MTV Flux
- MTV Flux logo

Ownership
- Owner: MTV Networks Europe

History
- Launched: 6 September 2006
- Replaced: VH2
- Closed: 1 February 2008
- Replaced by: MTV One +1 (UK)

Links
- Website: www.mtv.co.uk/mtvflux^{[dead link]}

= MTV Flux =

MTV Flux was a television channel in the United Kingdom and Ireland. The version in the UK and Ireland launched on 6 September 2006. The brand started as a website on 1 August. It used bandwidth that was originally used to broadcast VH2. There is an MTV 'Flux' channel in Japan, which launched in 2007.

Unlike VH2, which focused mainly on indie music, MTV Flux broadcast a wider range of music, music videos, and music-related programming, with styles ranging from current chart hits to classic pop/rock songs.
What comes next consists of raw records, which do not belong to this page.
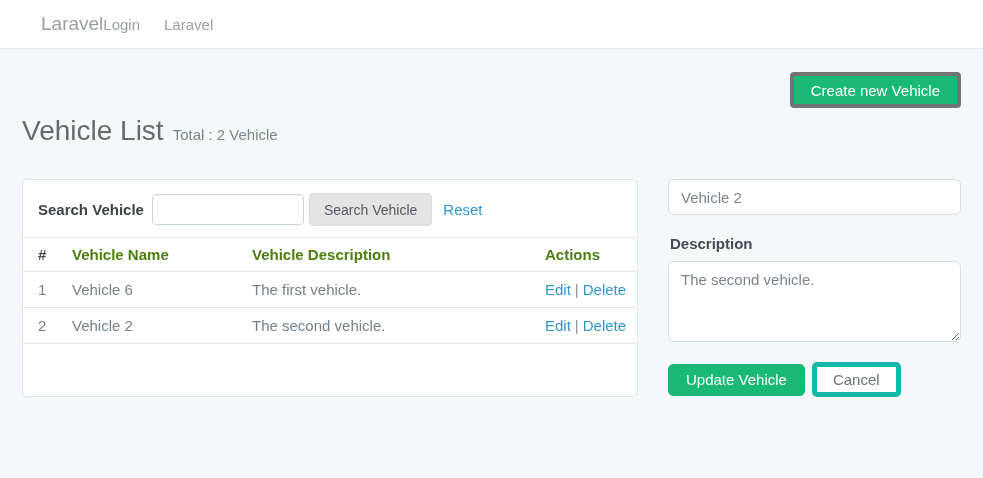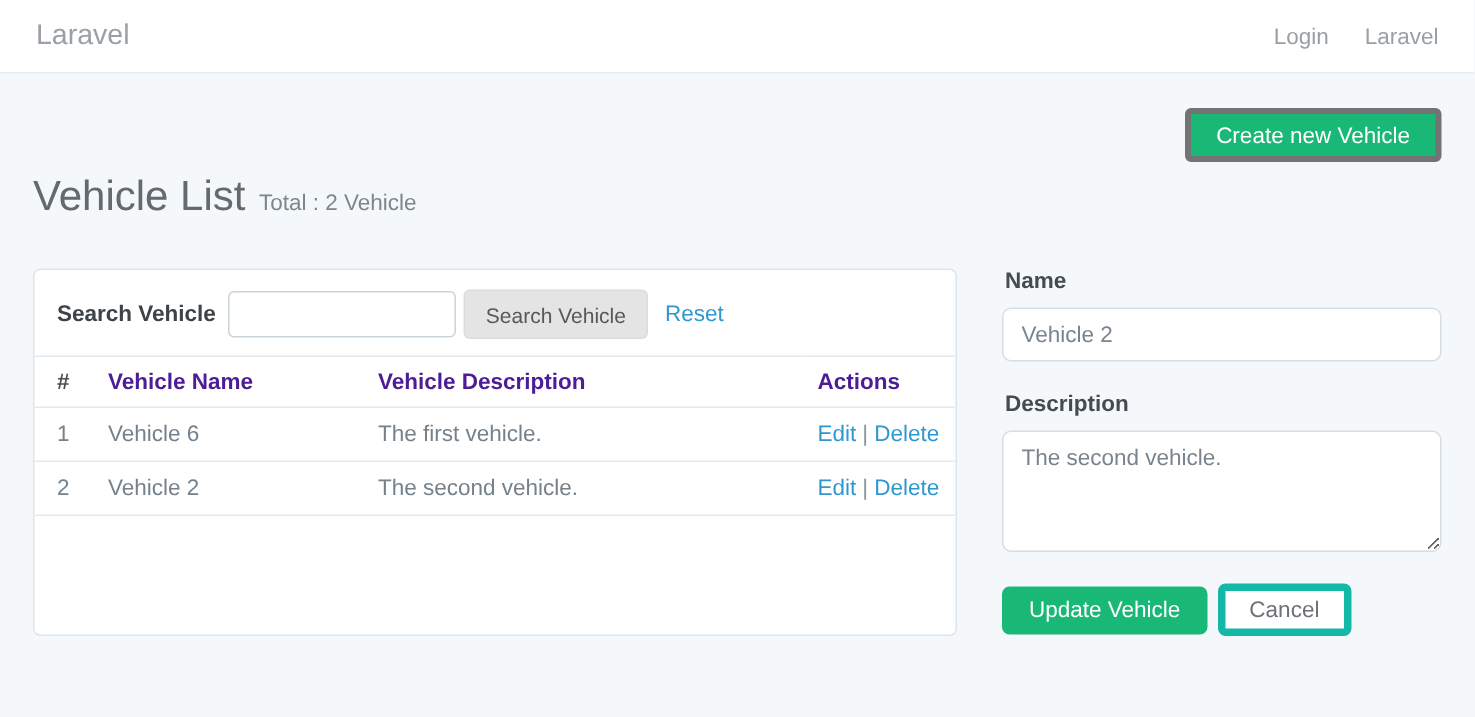"Laravel" .navbar { justify-content: space-between -> none; padding: 0 24px -> 0 41px }
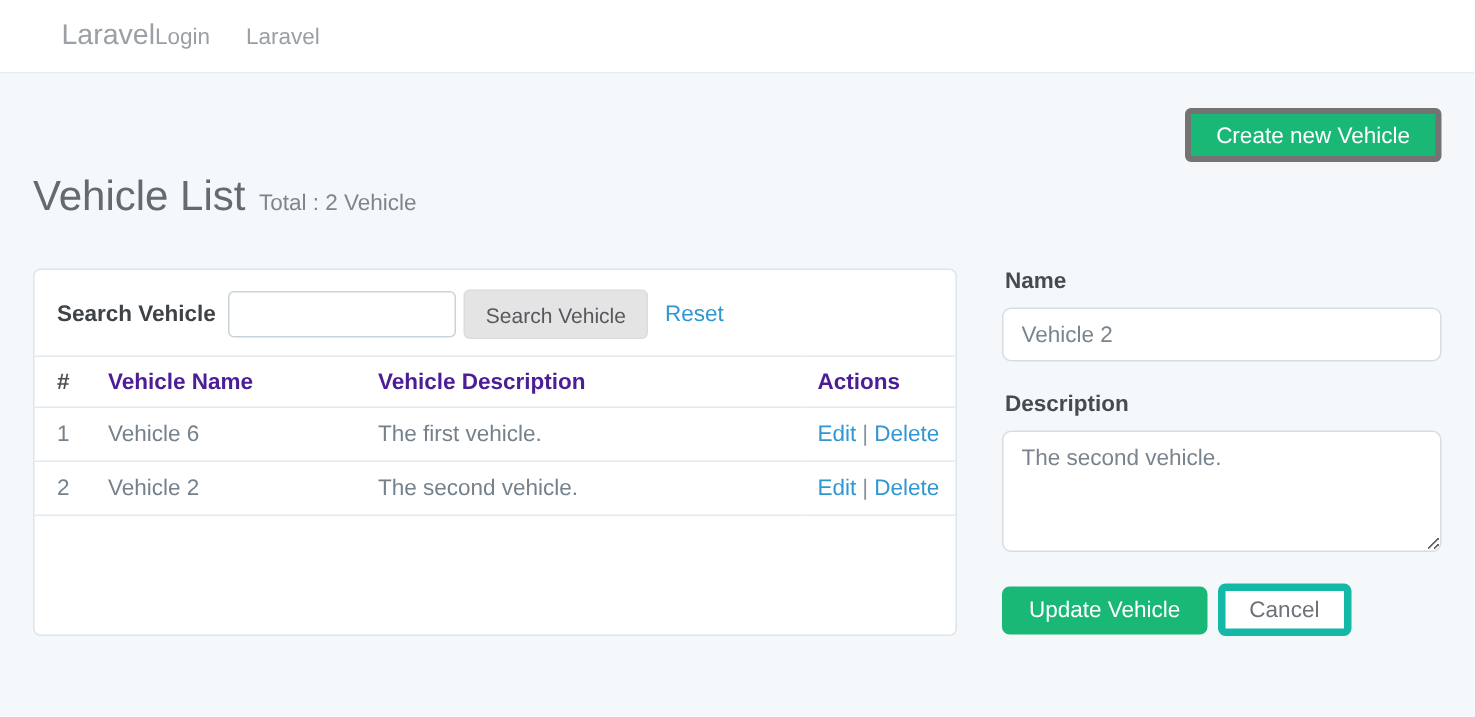"Name" label.form-label { html: <label>Name</label> -> none }
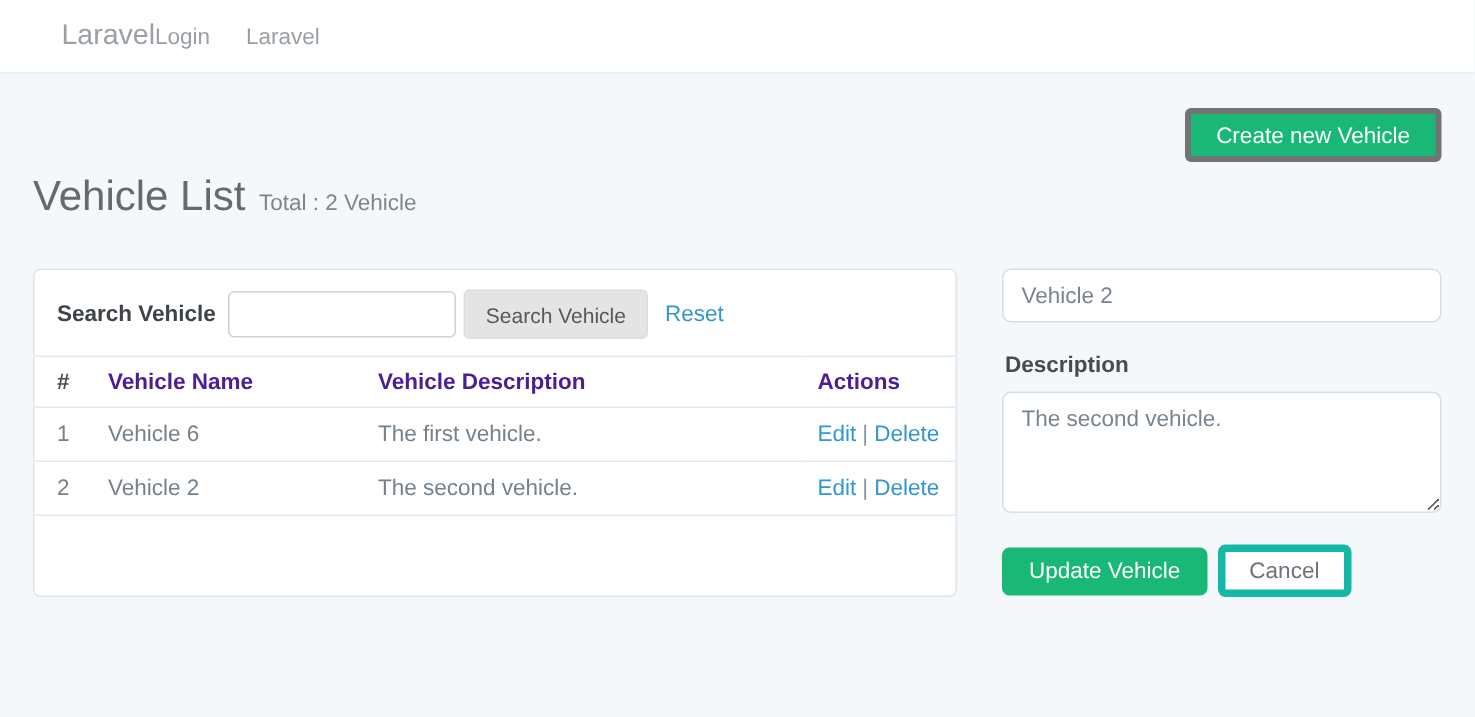"Vehicle Name" th { color: #4c1d95 -> #4d7c0f }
The idea of the channel was to give viewers "control" by allowing them to send in video clips to the website and the TV channel if approved by the online community and (for television broadcast).

==Shows==
The first show broadcast on MTV Flux was Up, Up, Down, Down... (short for the complete Konami Code which serves as its full official title), an hour-long show, hosted by Colin Griffiths nominally about computer games interspersed with music videos and user-submitted content.

Other shows included:
- Fan Clash: an interactive show where fans of bands compete head-to-head for the coveted 'Snart'.
- Flux Me I'm Famous: A mixture of shoutouts where members of the public throw to their own flux profiles and advertise themselves, user generated films and music videos.
- The Great MTV Flux Run (summer 2007): an interactive sports show hosted by Rob Petit.
- Obsession Session: Dedicated fans tell all about themselves and the bands they adore.
- Pod Stars: The zen den where celebrities hang out and do anything in the Flux Pod, an inflatable white enclave. Followed by their music videos.

==Website==
The now defunct MTV Flux website allowed users to register and create a unique web page in the style of social networking sites like MySpace. This page also allowed users to create avatars as well as upload pictures and video.

==Closure==
On 21 January 2008 AGB Nielsen Media Research announced for BARB subscribers that MTV Flux would be rebranded as MTV One +1 on 1 February 2008. MTV Flux ceased at 6am with MTV One +1 launching at 12noon on the same day.